Docket: IMM-2452-24
Citation: 2025 FC 548
Toronto, Ontario, March 25, 2025
PRESENT: The Honourable Madam Justice Furlanetto
BETWEEN: |
DANIEL MUNGAI KIBIKU |
Applicant |
and |
THE MINISTER OF CITIZENSHIP AND IMMIGRATION |
Respondent |
JUDGMENT AND REASONS
[1] This is an application for judicial review of a January 23, 2024 decision [Decision] of the Refugee Appeal Division [RAD] that confirmed a decision of the Refugee Protection Division [RPD], rejecting the Applicant’s claim for refugee protection that was made under sections 96 and 97(1) of the Immigration and Refugee Protection Act¸ SC 2001, c 27 [IRPA].
[2] This is the second judicial review proceeding involving the Applicant. The matter was previously remitted back to the RAD for redetermination on the basis that the RAD had breached procedural fairness by failing to provide the Applicant with notice of new concerns involving the authenticity of the Applicant’s documentary evidence.
[3] On redetermination, the RAD found the RPD was correct to conclude that the Applicant was not credible because of inconsistencies that could not be explained between the Applicant’s Basis of Claim [BOC] narrative, testimony, and documents, relating to key elements of the Applicant’s claim. It also found that the objective documentation was inconsistent and therefore insufficient to overcome credibility concerns associated with aspects of the Applicant’s claim.
[4] For the following reasons, the application is dismissed as the Applicant has not established a reviewable error.
I. Background
[5] The Applicant, Daniel Mungai Kibiku, is a citizen of Kenya who belongs to the Kikuyu tribe. He alleges a fear of returning to Kenya due to risks from his uncles and members of the criminal Mungiki group relating to a land dispute within his family.

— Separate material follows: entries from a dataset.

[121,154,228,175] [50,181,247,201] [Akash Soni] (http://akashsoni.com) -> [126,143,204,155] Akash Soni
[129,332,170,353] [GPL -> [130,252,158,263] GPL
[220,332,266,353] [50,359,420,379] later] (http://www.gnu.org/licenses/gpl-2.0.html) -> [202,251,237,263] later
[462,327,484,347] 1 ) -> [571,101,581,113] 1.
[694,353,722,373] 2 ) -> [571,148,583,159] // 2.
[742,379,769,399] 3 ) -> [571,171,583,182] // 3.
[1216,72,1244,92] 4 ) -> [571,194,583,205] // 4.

[6] The Applicant asserts that following the death of his grandfather, his half‑uncles (sons of his grandfather and his first wife) inherited land, while the Applicant’s father and another uncle (sons of his grandfather and his second wife) did not. The Applicant contends that attempts were made to confront the half‑uncles which led to threats and violence against the Applicant, his father, and uncle.

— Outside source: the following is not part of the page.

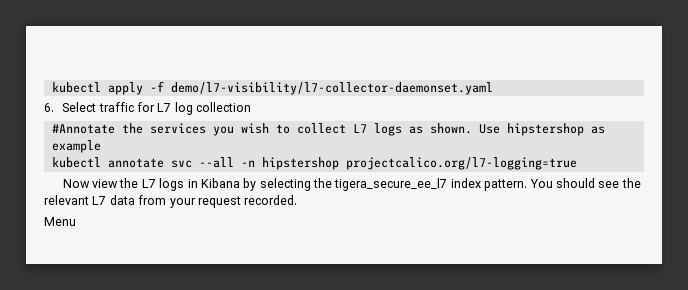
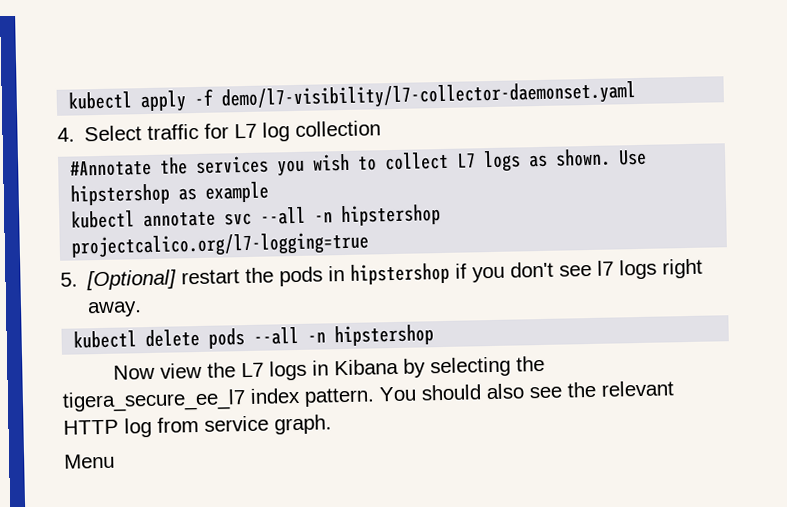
[44,103,54,112] 6. -> [57,127,75,142] 4.
(577, 163) none -> [60,258,704,291] [87,301,143,318] [73,324,435,349] // 5. [Optional] restart the pods in hipstershop if you don't see l7 logs right away. // kubectl delete pods --all -n hipstershop
(595, 183) none -> [486,383,524,400] also
[92,195,298,208] L7 data from your request recorded. -> [63,414,332,438] HTTP log from service graph.

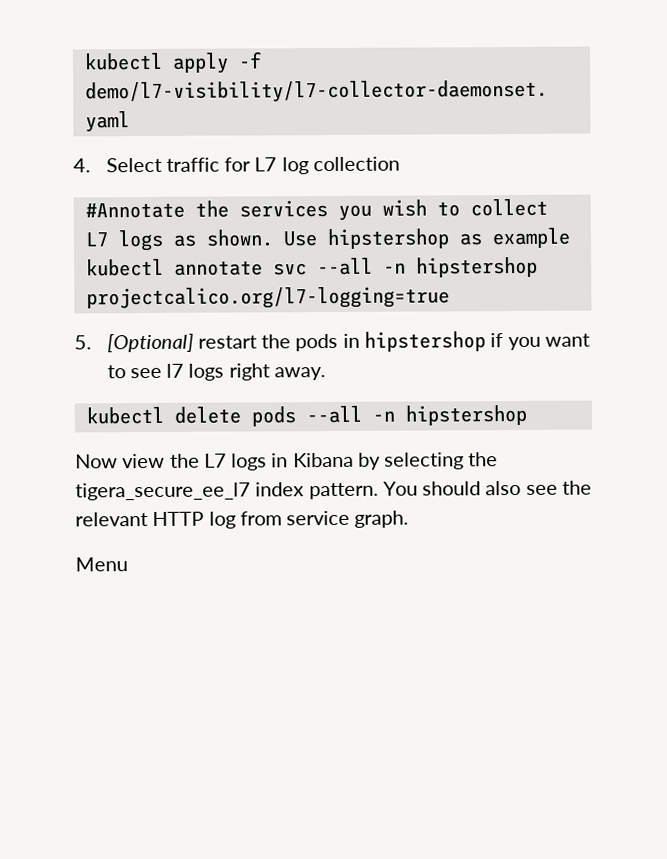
[510,261,555,278] don't -> [544,333,590,347] [106,365,126,379] want to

[7] In his BOC narrative, the Applicant alleged that he and his father were threatened in June 2019 and that he subsequently moved to Nairobi out of fear and felt some relief until his father was attacked and hospitalized with injuries. Upon questioning at the RPD hearing, the Applicant stated that due to stress he misremembered the timing of the attack on his father, and that it had occurred before he moved to Nairobi, but that he was travelling back and forth between Nairobi and another town, Kiambu, at the time.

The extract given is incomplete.